Data records:

····················

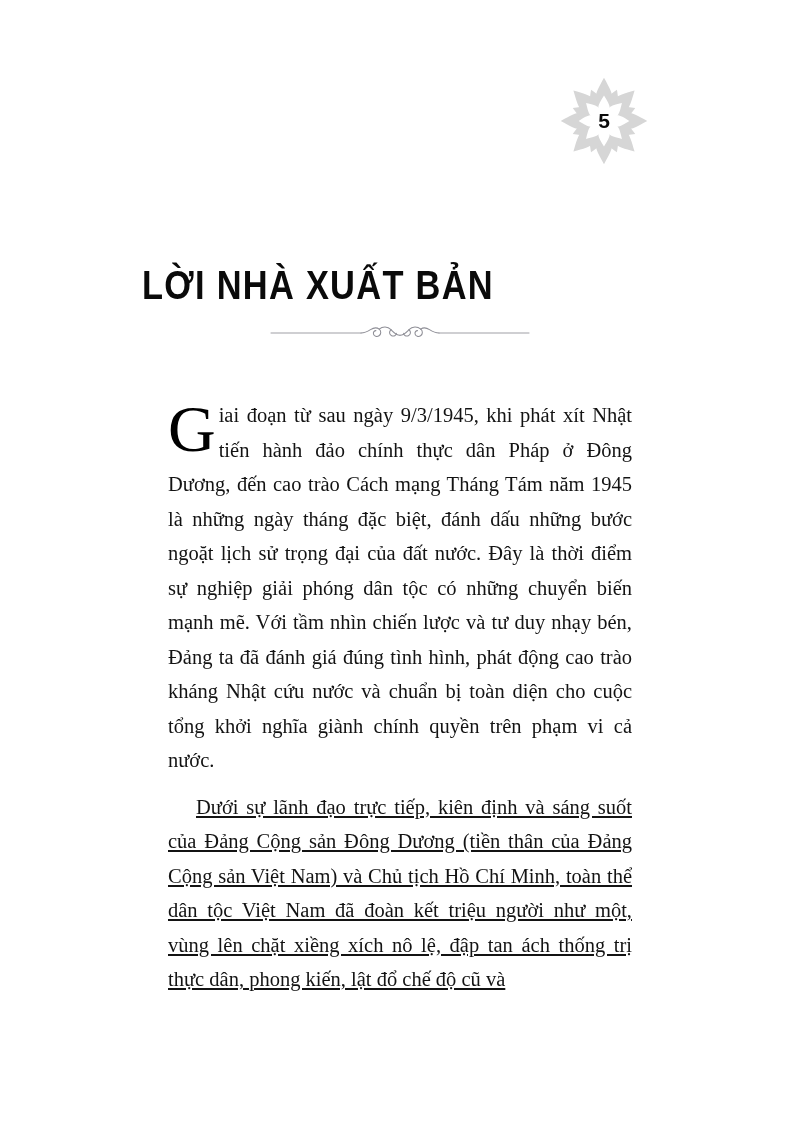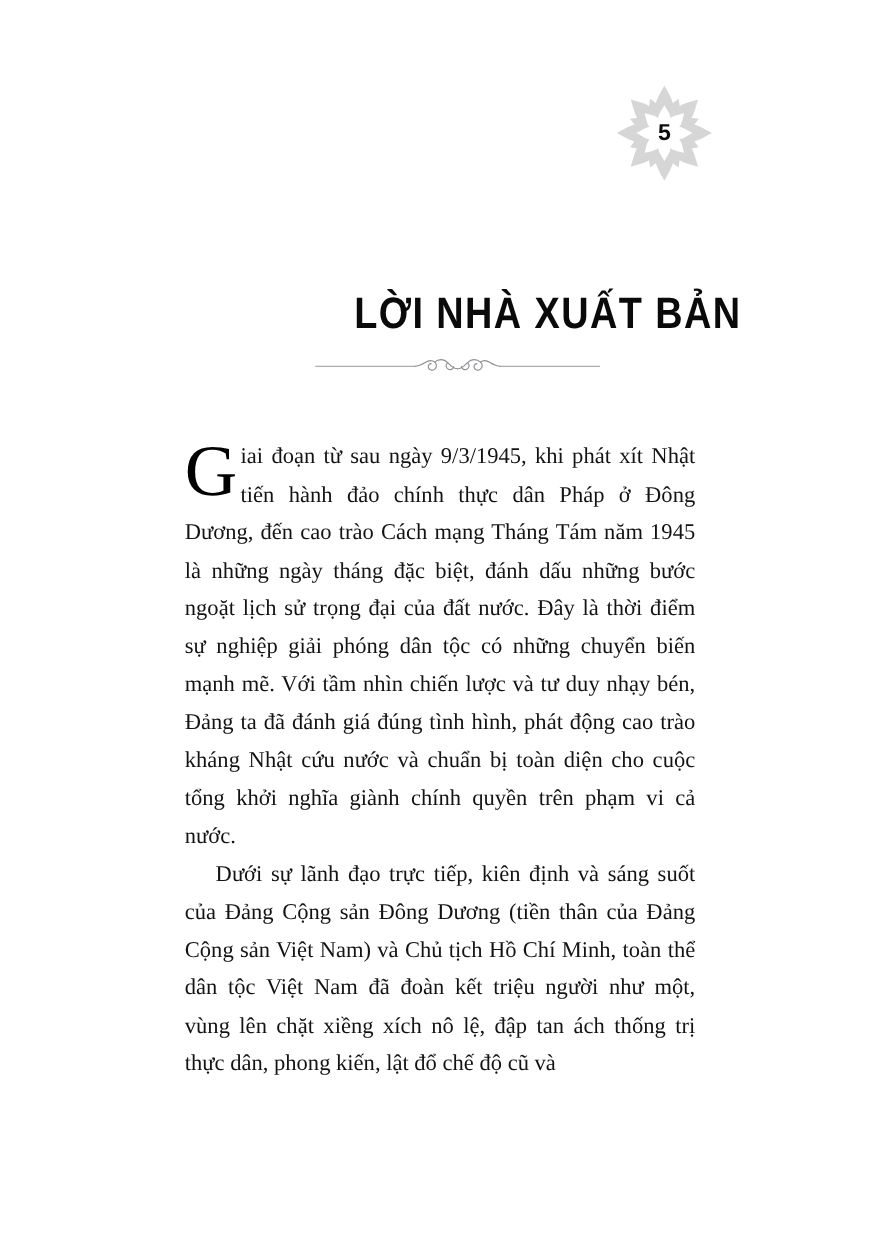--- a/index.html
+++ b/index.html
@@ -57,10 +57,10 @@
   
   .title-block {
     position: absolute;
-    left: 116px;
+    left: 100px;
     top: 262px;
     width: 600px;
-    text-align: right;
+    text-align: left;
   }
   .chapter-title {
     font-family: "Liberation Sans Narrow", "Liberation Sans", "DejaVu Sans Condensed", "DejaVu Sans", sans-serif;

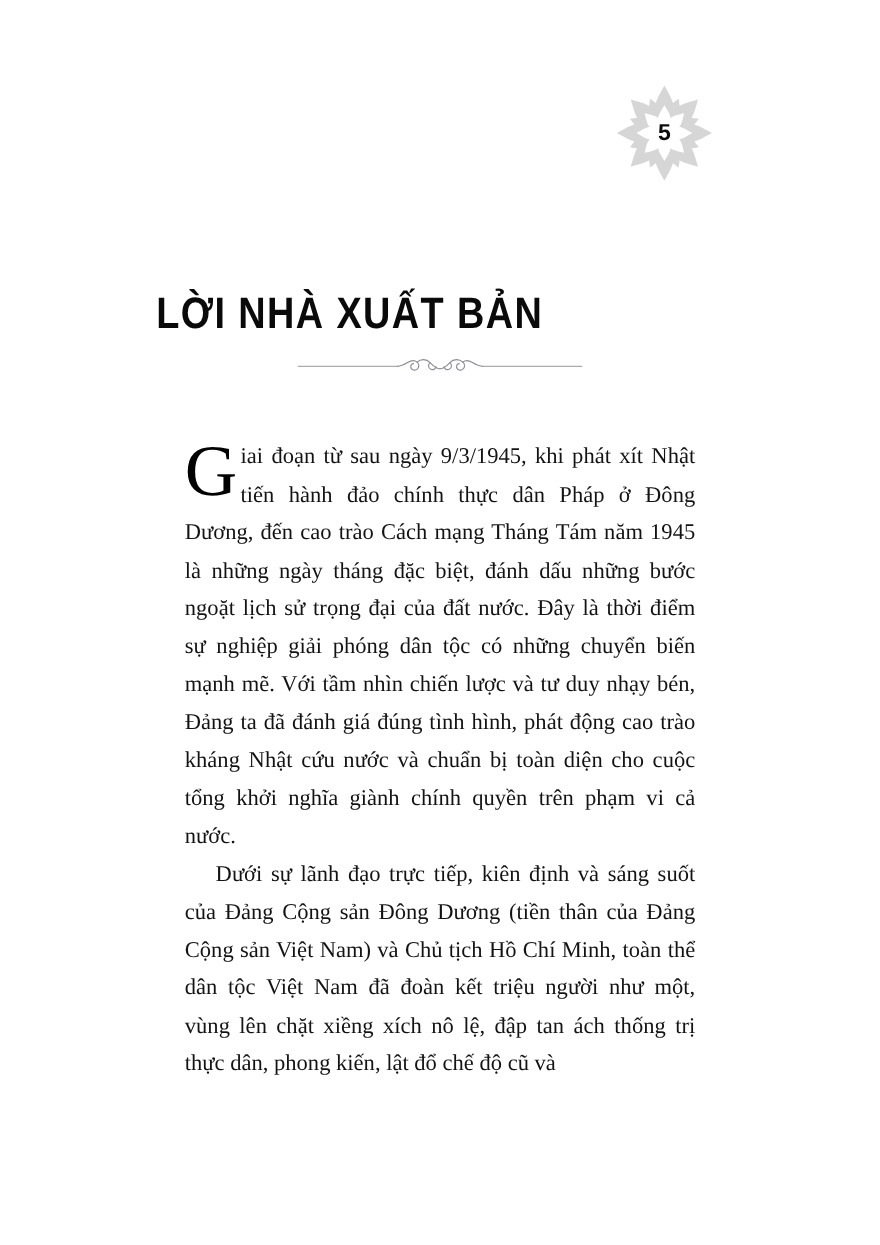--- a/index.html
+++ b/index.html
@@ -99,7 +99,8 @@
     hyphens: none;
   }
   .para + .para {
-    margin-top: 0;
+    margin-top: 12px;
+    text-decoration: underline;
   }
   .para.indent {
     text-indent: 28px;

····················

Find the lines that mention "text" in the entries and show them.

-    text-align: right;
+    text-align: left;
+    text-decoration: underline;
     text-indent: 28px;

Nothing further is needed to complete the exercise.